From: Jean Delvare <jdelvare@suse.de>
To: "Eric W. Biederman" <ebiederm@xmission.com>
Cc: Andrew Morton <akpm@osdl.org>, Oleg Nesterov <oleg@tv-sign.ru>,
KAMEZAWA Hiroyuki <kamezawa.hiroyu@jp.fujitsu.com>,
linux-kernel@vger.kernel.org, ak@suse.de,
Albert Cahalan <acahalan@gmail.com>, Paul Jackson <pj@sgi.com>
Subject: Re: [PATCH] proc: readdir race fix (take 3)
Date: Wed, 6 Sep 2006 11:01:11 +0200 [thread overview]
Message-ID: <200609061101.11544.jdelvare@suse.de> (raw)
In-Reply-To: <m1ac5e2woe.fsf_-_@ebiederm.dsl.xmission.com>
On Tuesday 5 September 2006 16:52, Eric W. Biederman wrote:
> The problem: An opendir, readdir, closedir sequence can fail to report
> process ids that are continually in use throughout the sequence of
> system calls.

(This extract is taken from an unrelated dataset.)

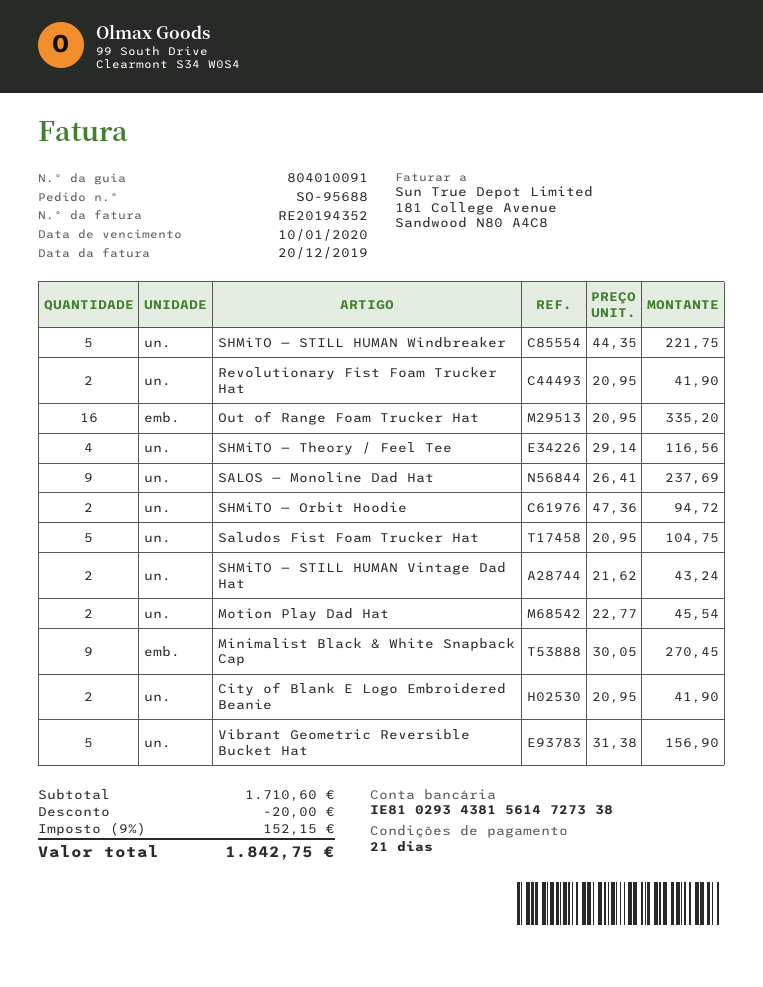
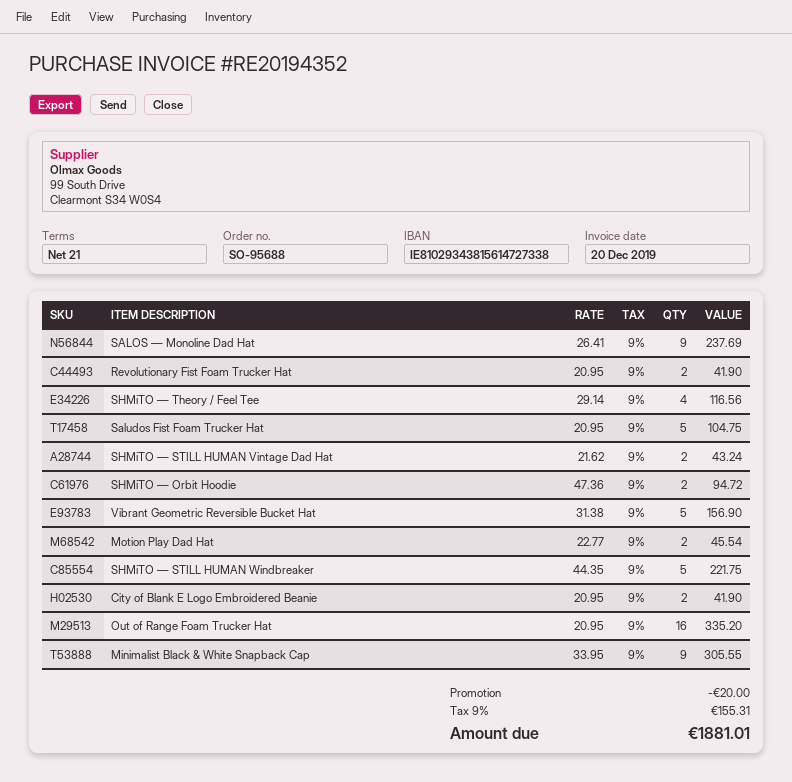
Minimalist Black & White Snapback Cap: 9 x 30.05 = 270.45 -> 9 x 33.95 = 305.55
tax: 9% = 152.15 -> 9% = 155.31
total: 1842.75 -> 1881.01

For this race to trigger the process that
> proc_pid_readdir stops at must exit before readdir is called again.
>
> This can cause ps to fail to report processes, and it is in violation
> of posix guarantees and normal application expectations with respect
> to readdir.
>
> Currently there is no way to work around this problem in user space
> short of providing a gargantuan buffer to user space so the directory
> read all happens in on system call.
>
> This patch implements the normal directory semantics for proc,
> that guarantee that a directory entry that is neither created nor
> destroyed while reading the directory entry will be returned. For
> directory that are either created or destroyed during the readdir you
> may or may not see them. Furthermore you may seek to a directory
> offset you have previously seen.
>
> These are the guarantee that ext[23] provides and that posix requires,
> and more importantly that user space expects. Plus it is a simple
> semantic to implement reliable service. It is just a matter of
> calling readdir a second time if you are wondering if something new
> has show up.
>
> These better semantics are implemented by scanning through the
> pids in numerical order and by making the file offset a pid
> plus a fixed offset.
>
> The pid scan happens on the pid bitmap, which when you look at it is
> remarkably efficient for a brute force algorithm. Given that a typical
> cache line is 64 bytes and thus covers space for 64*8 == 200 pids.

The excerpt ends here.